I run a fully routed underlying network with a bunch of EOIP tunnels, one to each AP
These tunnels are bridged to the customer wireless interfaces on the APs, and on the server side they are bridged together in groups based on area, with one PPPoE server per bridge, a total of 8 servers.
About half of the clients are connected through one single licensed link to a second “main tower”, from which the connections are spread out to the Aps.
The last few days, and especially tonight I have experienced sudden disconnects of all clients connected over this link, a total of about 150 clients.
They disconnect with the message “terminating..peer is not responding”. No other clients go down, i.e. all clients connected through other links from the server to other areas stay connected.

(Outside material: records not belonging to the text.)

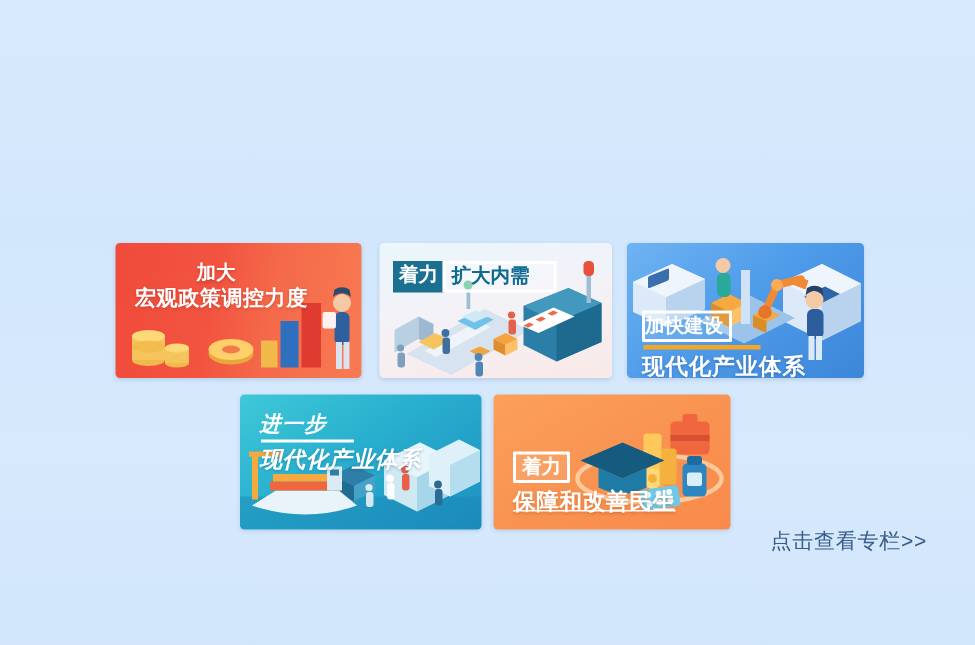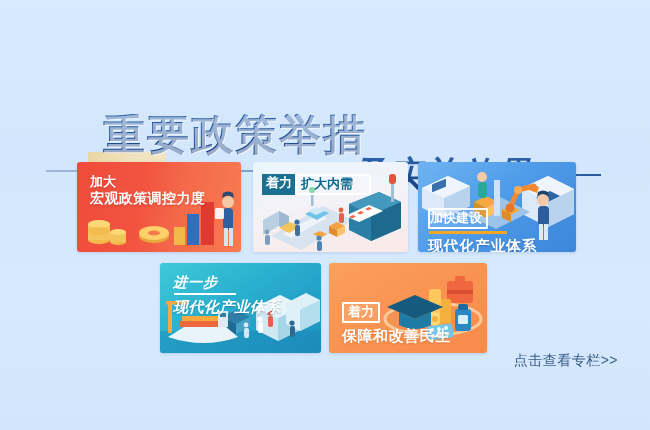"重要政策举措" div.title-block { html: <div> <div></div> <div></div> <div>重要政策举措</div> <div>及实施效果</div> <div></div> </div> -> none }
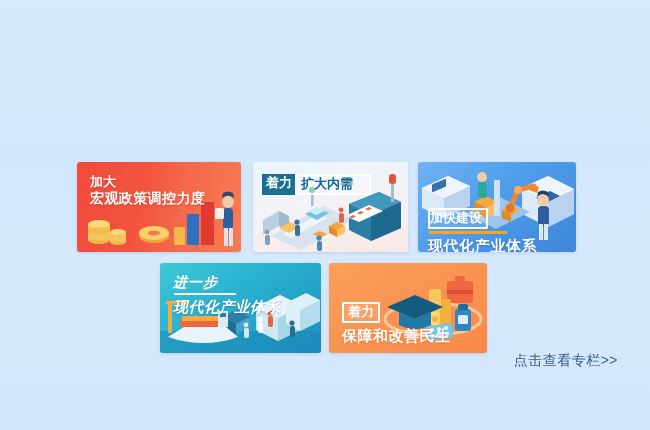"加大" #card-1 .ln1 { margin-left: none -> 41px }
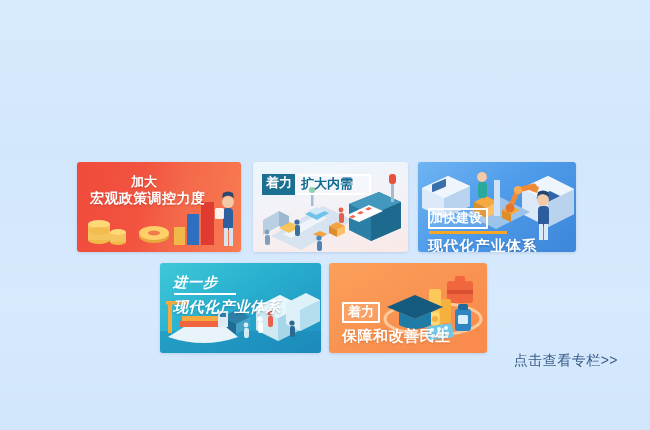"保障和改善民生" #card-5 .ln2 { text-decoration: none -> underline }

I have a lot of watchdogs for monitoring power, none of these watchdogs go down along with the clients, meaning that the underlying routed network must be ok.
Can you please help me on this one?
There must be something about either the EOIP tunnels or PPPoE.
just a blind guess: Do you use connection tracking / stateful firewalling for your underlaying network together with dynamic routing?
I ask, because the dnymic routing is agnostic regarding the connection states in firewall. Think about this scenario: EoIP tunnel gets established over a specific route, the device inbetween tracking the connection recognize it as a “new” connection, everythig will be fine. Suddenly, this route is no longer available and EoIP packets get routed over a different route. Because these packets are not “new” in the sense of connection tracking, they will propably beeing dropped as “invalid”, therefore your EoIP tunnel (and of course your PPPoE session) will drop.
In any case, I would recommend using MPLS/VPLS instead of EoIP in this case.
Ape:
Thanks for your reply and sorry for late reply from me.
Somehow a reboot of various routerboard in the “path” solved the problem, now the PPPoE connections are rock solid
I don’t know why, would I be better off using static routing?
Problem is that there will be a very large amount of static routes for the /32 loopback addresses, therefore I tried OSPF.